US Telecom Giants AT&T and Verizon Confirm Security Breach by China-Linked Hackers
In a recent acknowledgment, US telecom giants AT&T and Verizon confirmed that their networks were targeted by the China-linked Salt Typhoon cyberespionage group. The breach, which was first reported in October, highlights the ongoing threat of nation-state sponsored cyberattacks on critical infrastructure.
Containment and Response Efforts
According to statements from both companies, the breaches have been contained, and no further malicious activity has been detected.
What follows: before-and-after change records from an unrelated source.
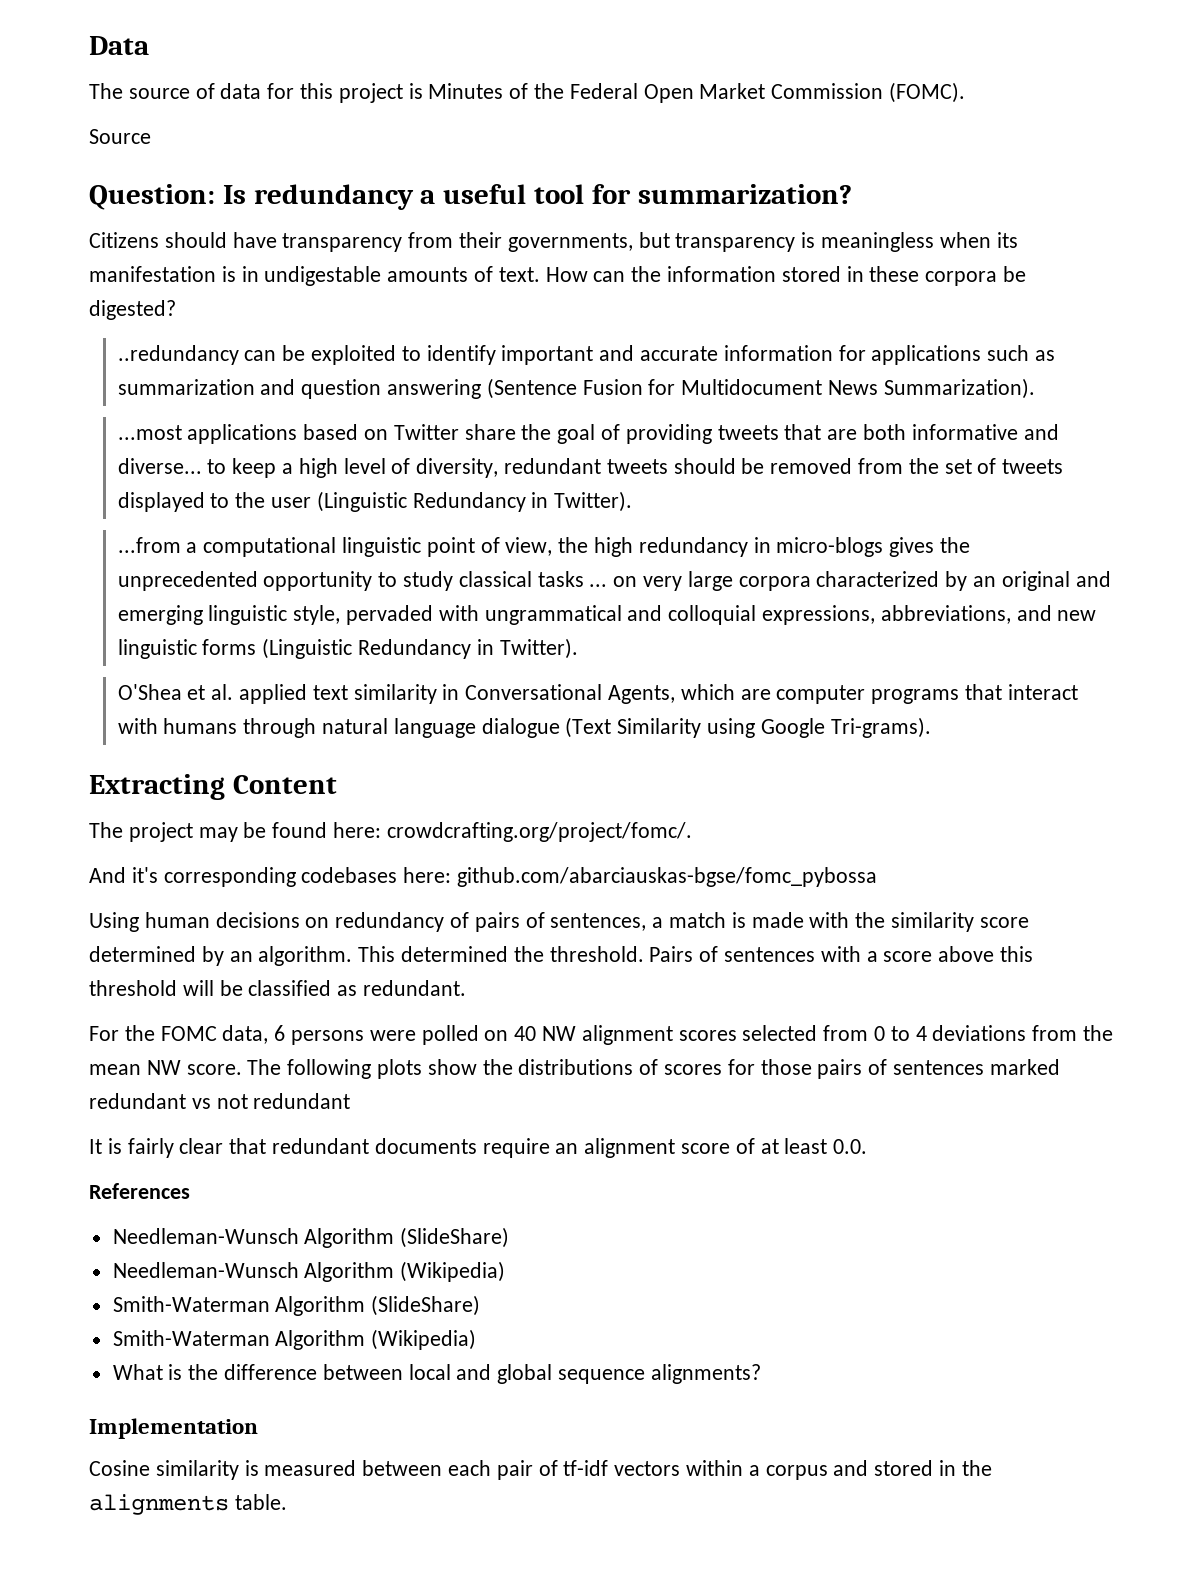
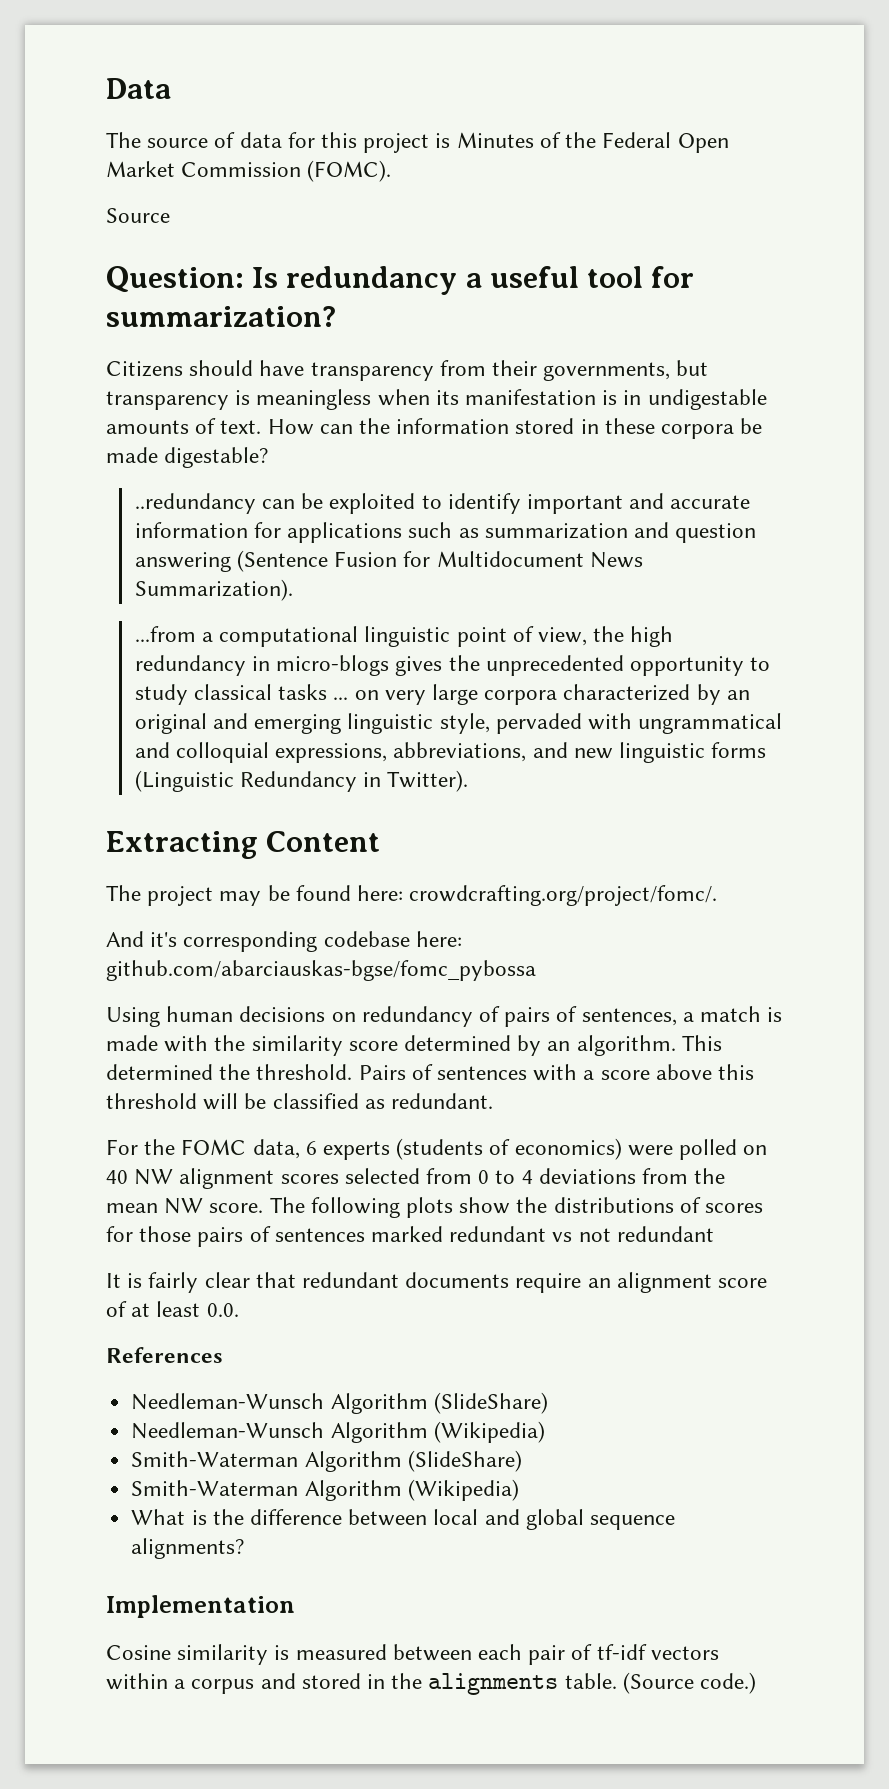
[89,300,176,320] digested? -> [106,447,269,468] made digestable?
[117,424,1059,444] [117,458,1064,478] [117,491,633,512] // ...most applications based on Twitter share the goal of providing tweets that are both informative and diverse... to keep a high level of diversity, redundant tweets should be removed from the set of tweets displayed to the user (Linguistic Redundancy in Twitter). -> (293, 590) none
[117,684,1078,704] [117,717,931,738] // O'Shea et al. applied text similarity in Conversational Agents, which are computer programs that interact with humans through natural language dialogue (Text Similarity using Google Tri-grams). -> (469, 781) none
[301,867,398,883] codebases -> [323,931,410,947] codebase
[291,1030,365,1045] persons -> [323,1138,622,1160] experts (students of economics)
(287, 1502) none -> [622,1672,757,1694] (Source code.)

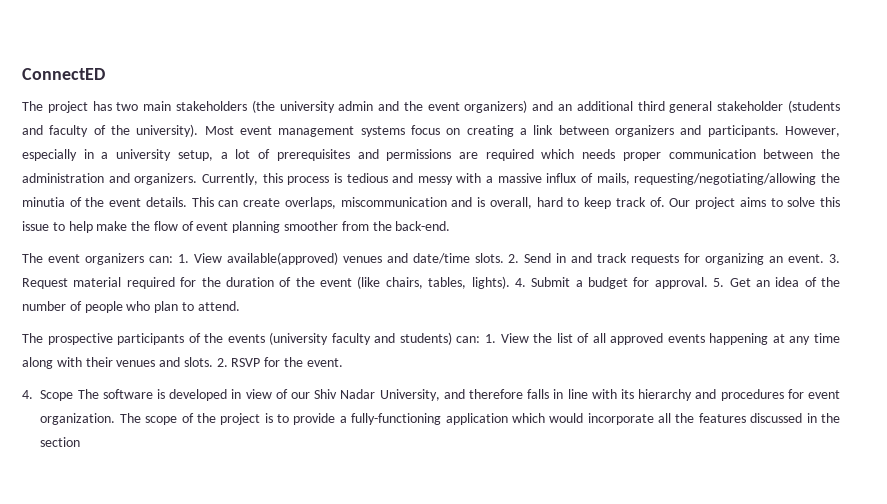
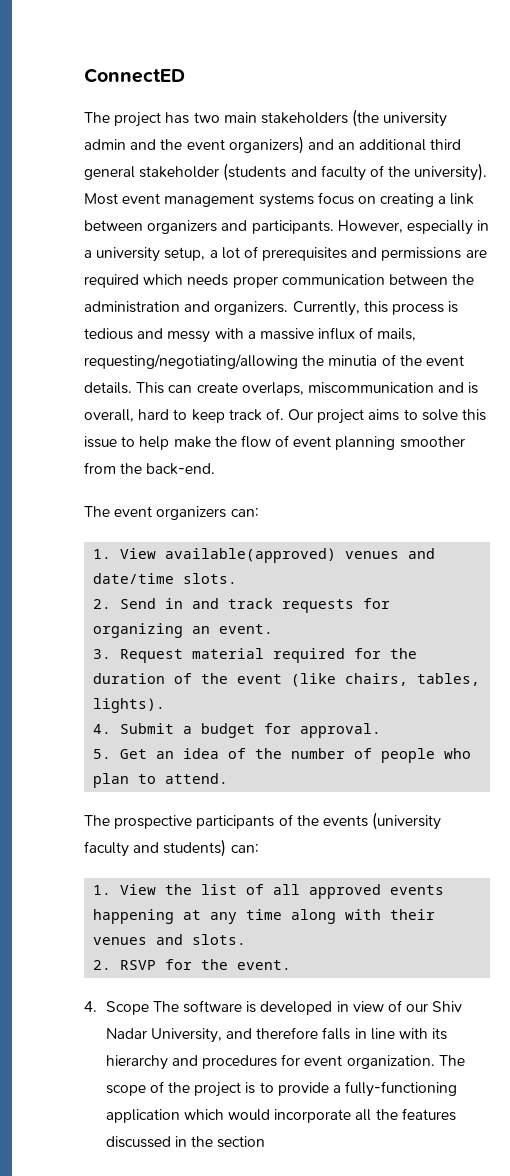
(173, 259) none -> (259, 512) //
(504, 258) none -> (238, 578) //
(825, 258) none -> (274, 629) //
(510, 282) none -> (166, 705) //
(708, 283) none -> (382, 730) //
(481, 339) none -> (259, 848) //
(213, 362) none -> (247, 939) //

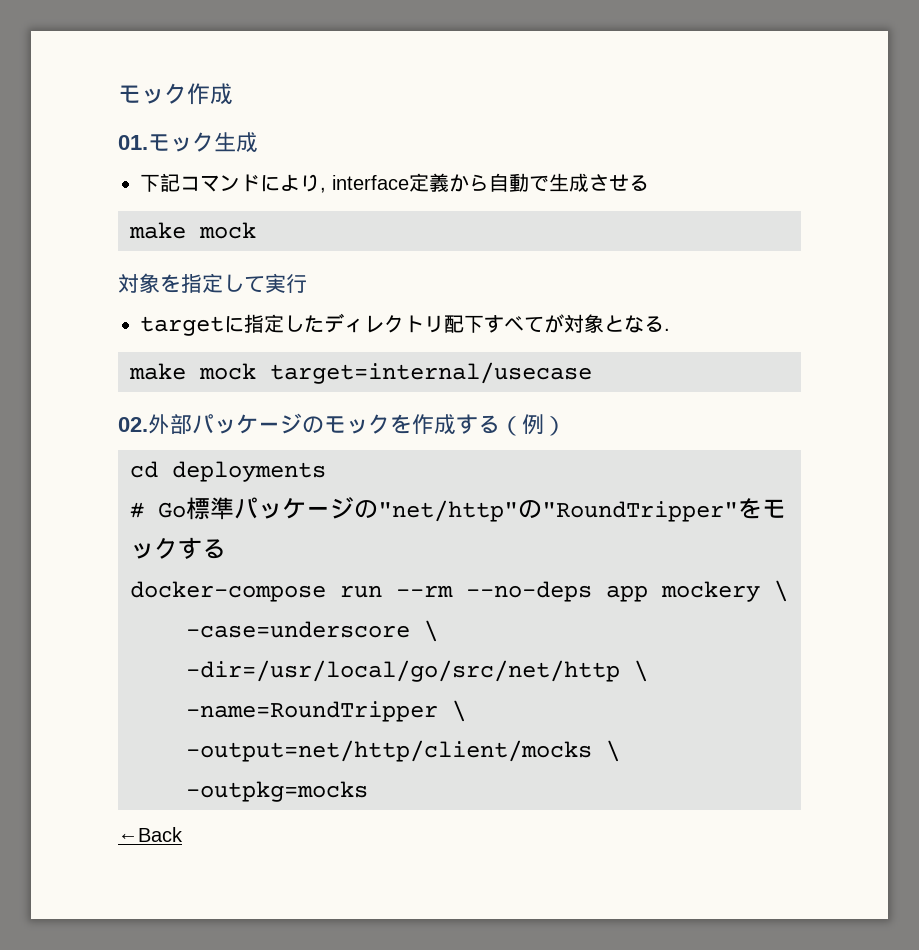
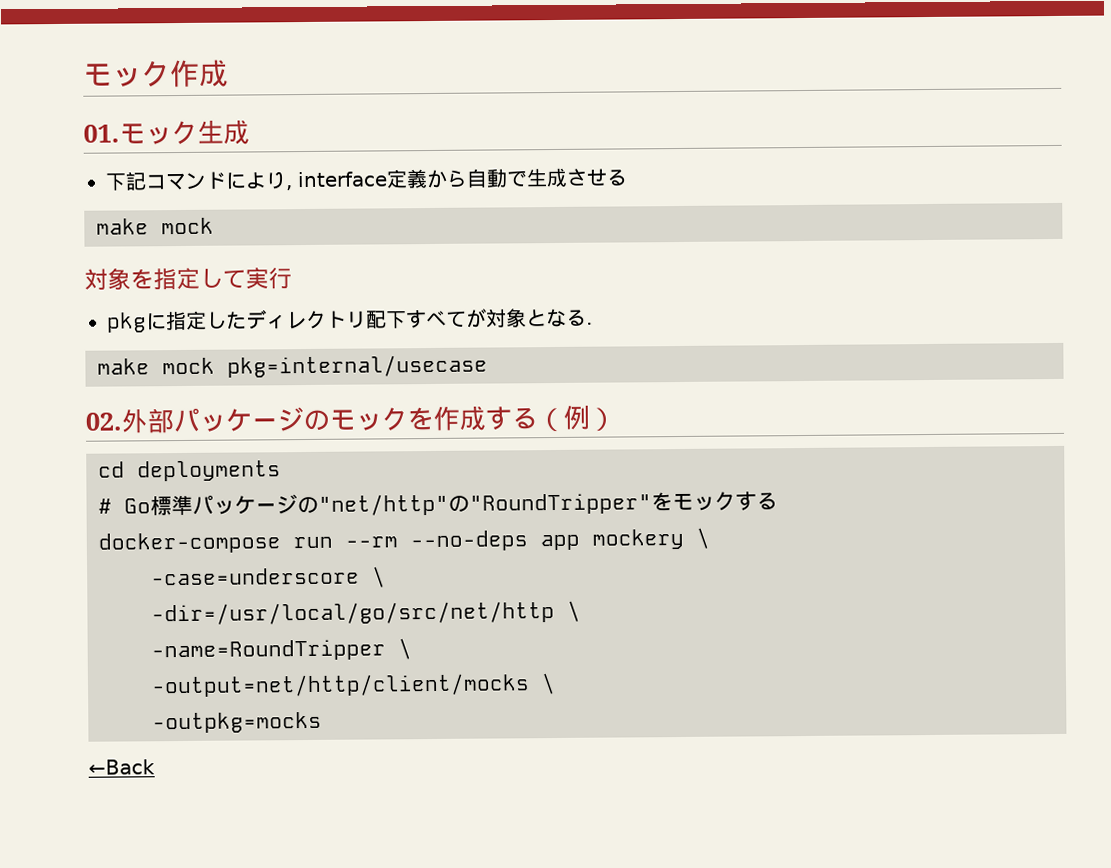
[140,316,224,336] target -> [107,312,147,333] pkg
[270,362,592,384] target=internal/usecase -> [227,354,488,378] pkg=internal/usecase

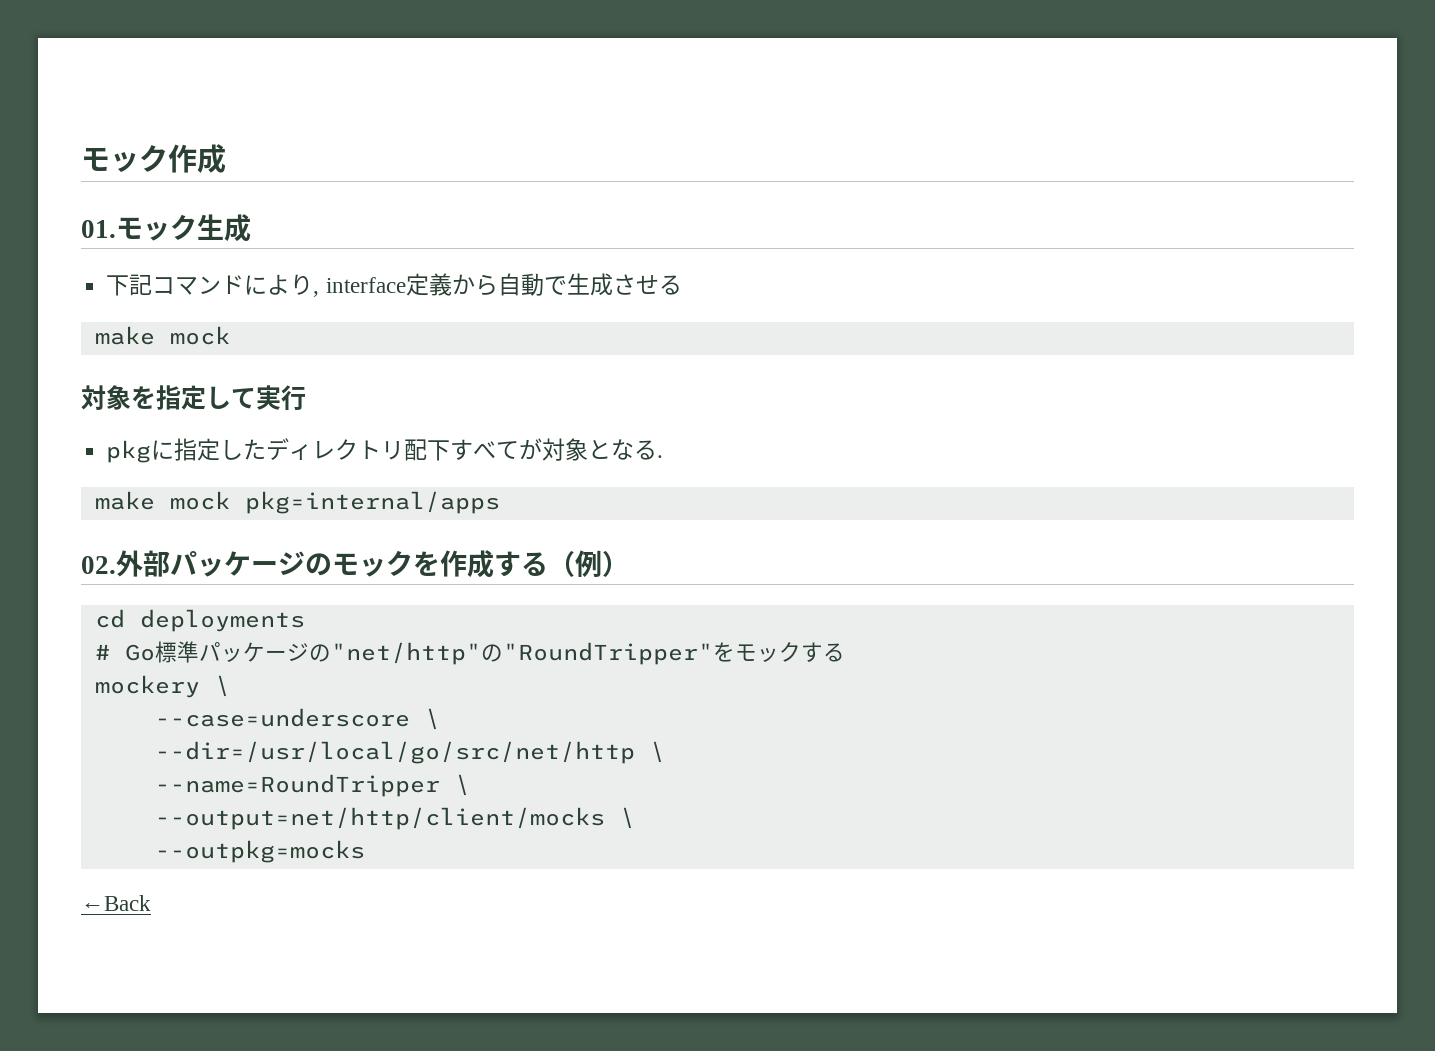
[227,354,488,378] pkg=internal/usecase -> [244,491,500,514] pkg=internal/apps
[98,530,580,554] docker-compose run --rm --no-deps app -> (845, 652) none
[151,566,386,588] [151,600,581,626] [151,638,412,662] [151,673,556,698] [152,711,322,734] -case=underscore \ // -dir=/usr/local/go/src/net/http \ // -name=RoundTripper \ // -output=net/http/client/mocks \ // -outpkg=mocks -> [154,708,440,730] [154,741,665,764] [154,774,470,797] [154,807,635,830] [154,840,365,863] --case=underscore \ // --dir=/usr/local/go/src/net/http \ // --name=RoundTripper \ // --output=net/http/client/mocks \ // --outpkg=mocks

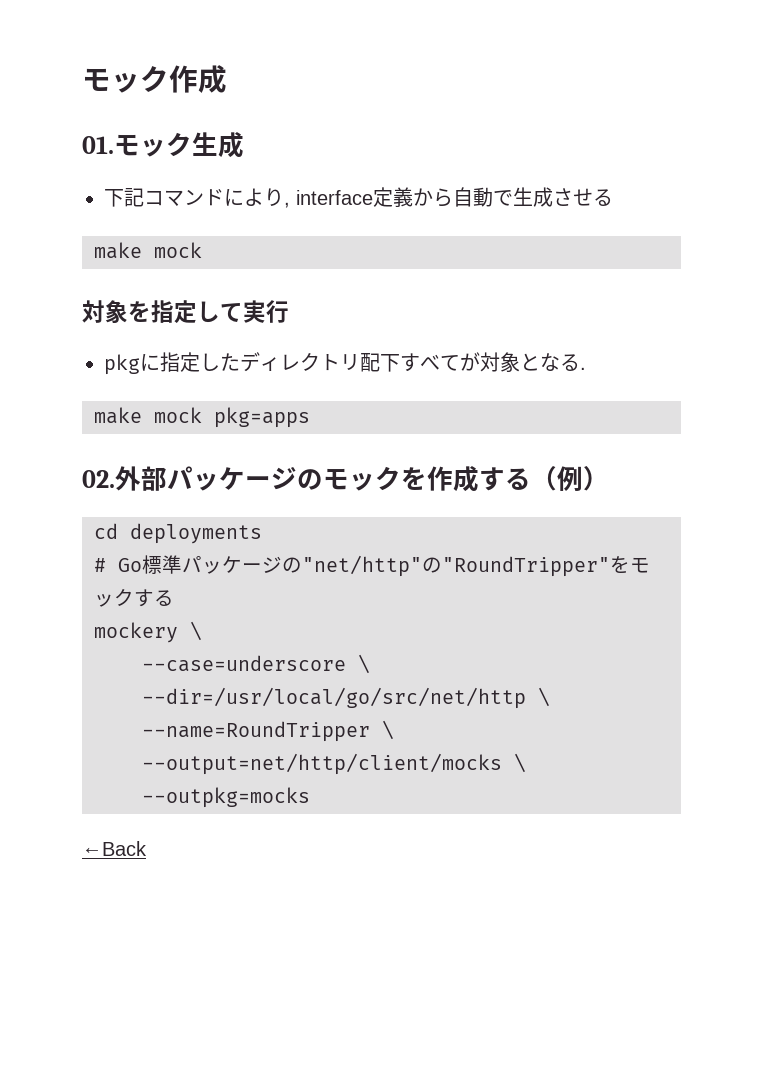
[244,491,500,514] pkg=internal/apps -> [214,407,310,428] pkg=apps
AT&T spokesperson Alexander Byers stated that the company has detected “no activity by nation-state actors in our networks at this time.” Verizon spokesperson Richard Young confirmed that the company has “contained the cyber incident brought on by this nation-state threat actor” and has not detected any threat actor activity on its network “for some time.”
Scope of the Breach
While the full extent of the breach is still unclear, AT&T reported that the hackers targeted “a small number of individuals of foreign intelligence interest” and that only “relatively few instances” of compromised individual information were detected. Verizon confirmed that the hackers specifically targeted “a small number of high-profile customers in government.”
Collaboration with Law Enforcement and Cybersecurity Partners
Verizon’s chief general officer, Vandana Venkatesh, emphasized the company’s swift response to the incident, stating that Verizon “took several key actions to protect its customers and its network, including partnering with federal law enforcement and national security agencies, industry partners, and private cybersecurity firms.”
Ongoing Threat Landscape
The Salt Typhoon breach highlights the ongoing threat of nation-state sponsored cyberattacks on critical infrastructure. US officials have confirmed that at least nine telecommunications providers have been targeted, including Lumen (formerly CenturyLink) and T-Mobile. The incident serves as a reminder of the importance of robust cybersecurity measures and collaboration between industry leaders, law enforcement, and government agencies to protect against emerging threats.